Using XML for Long-term Preservation: Experiences from the DiVA Project
2003 (English)Conference paper (Other academic)
One of the objectives of the DiVA project is to explore the possibility of using XML as a format for long-term preservation. For this reason, the practical use of XML in different parts of the system was evaluated before deciding on the design.
The DiVA Document Format - defined by an XML schema - has been developed to describe the inter-relationships amongst the various data elements and processes, and to support long-term preservation of the actual documents.
XML Schema provides a means for defining the structure, content and semantics of XML documents. It is an XML based alternative to the XML Document Type Definition (DTD). Because one of the primary reasons for using XML was to support long-term preservation, the most popular DTDs for documents: DocBook and TEI were evaluated. Limitations regarding metadata descriptions were found in both of these DTDs, so the decision to develop a new structure for DiVA, using XML schema, was made. This schema combines the DocBook Schema (derived from the DocBook DTD) for the textual parts of the document with the internal schema for all metadata (bibliographic and administrative data).

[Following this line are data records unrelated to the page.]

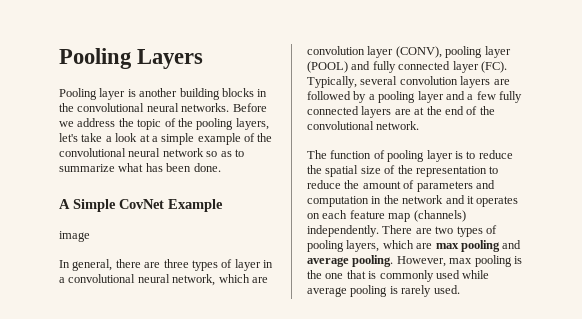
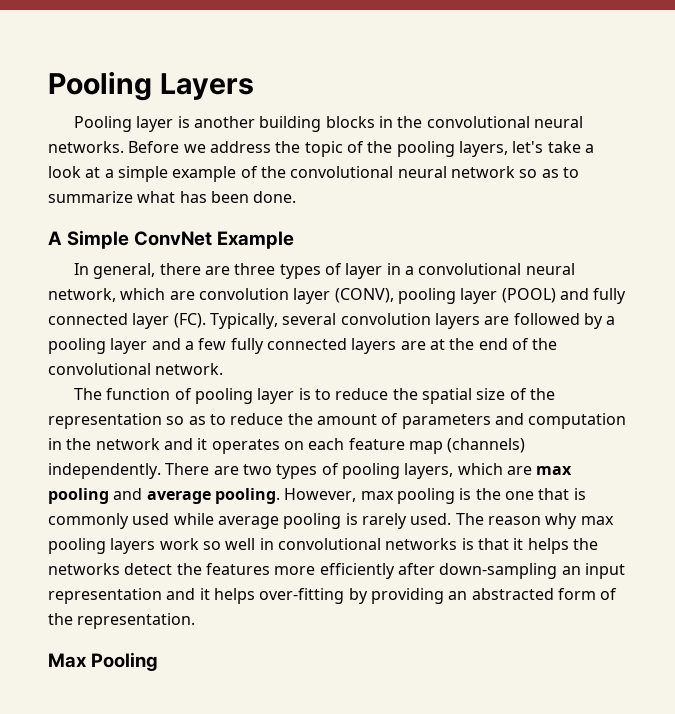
[119,199,164,209] CovNet -> [134,231,213,246] ConvNet
[59,231,90,242] // image -> (295, 240) none
(487, 171) none -> [166,416,206,425] so as
(460, 289) none -> [455,513,614,529] [48,538,598,554] [48,563,625,579] [48,588,618,604] [48,613,196,629] [48,652,159,671] The reason why max pooling layers work so well in convolutional networks is that it helps the networks detect the features more efficiently after down-sampling an input representation and it helps over-fitting by providing an abstracted form of the representation. // Max Pooling

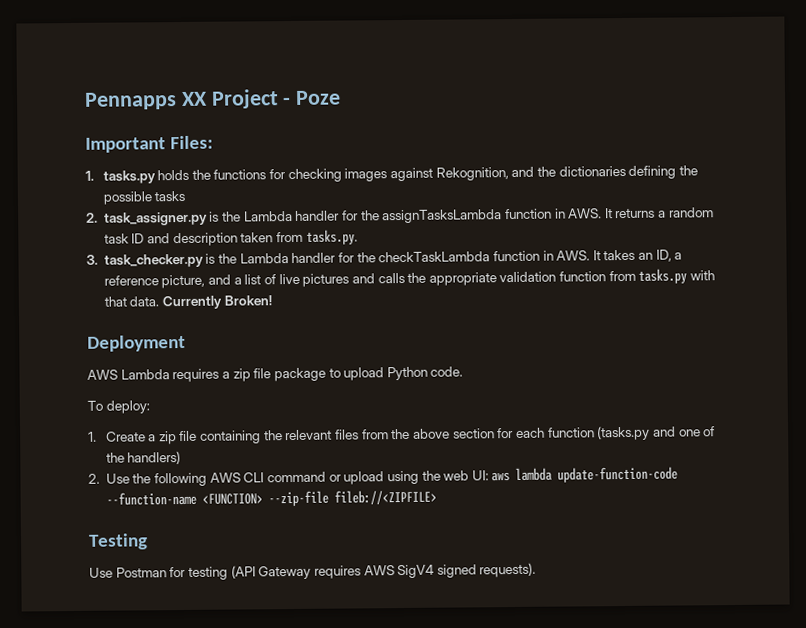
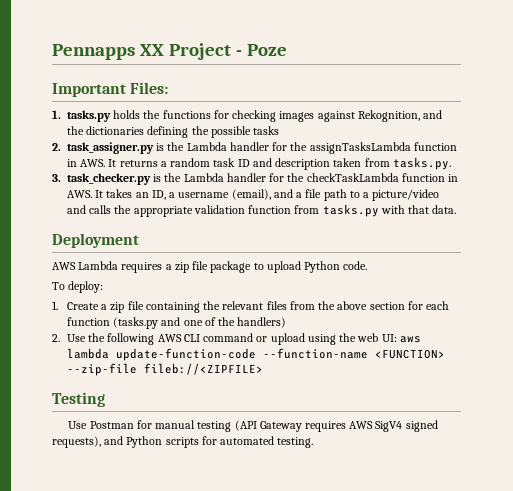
[103,273,350,289] reference picture, and a list of live pictures -> [178,189,440,201] username (email), and a file path to a picture/video
[162,295,272,310] Currently Broken! -> (457, 209) none
(187, 572) none -> [155,420,196,429] manual
[479,562,537,578] requests). -> [52,436,314,448] requests), and Python scripts for automated testing.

Using the DiVA Document Format for content management and inter-process communication, several applications were developed. Some of their purposes are essential for long-term preservation:
Make persistent National Bibliographic Numbers (NBN) available for the URN resolution service at the Royal Library in Stockholm available.
Send MARC21 records in MARC-XML to the National Library.
Create archival file packages for long-term preservation, checksum them, store them in the DiVA Archive and send a copy of them to the Swedish Royal Library.
Currently the file-archives for long-term preservation contain the original full-text file in various formats and the DiVA Document Format file, which contains all the metadata about the document. Furthermore the DiVA Document Format file contains all parts of the full-text file that can be converted into XML. In the future it might be possible to transfer the whole full-text into XML, in which case the file-archives would contain only DiVA Document Format files.
Place, publisher, year, edition, pages
Uppsala: Electronic Publishing Centre , 2003.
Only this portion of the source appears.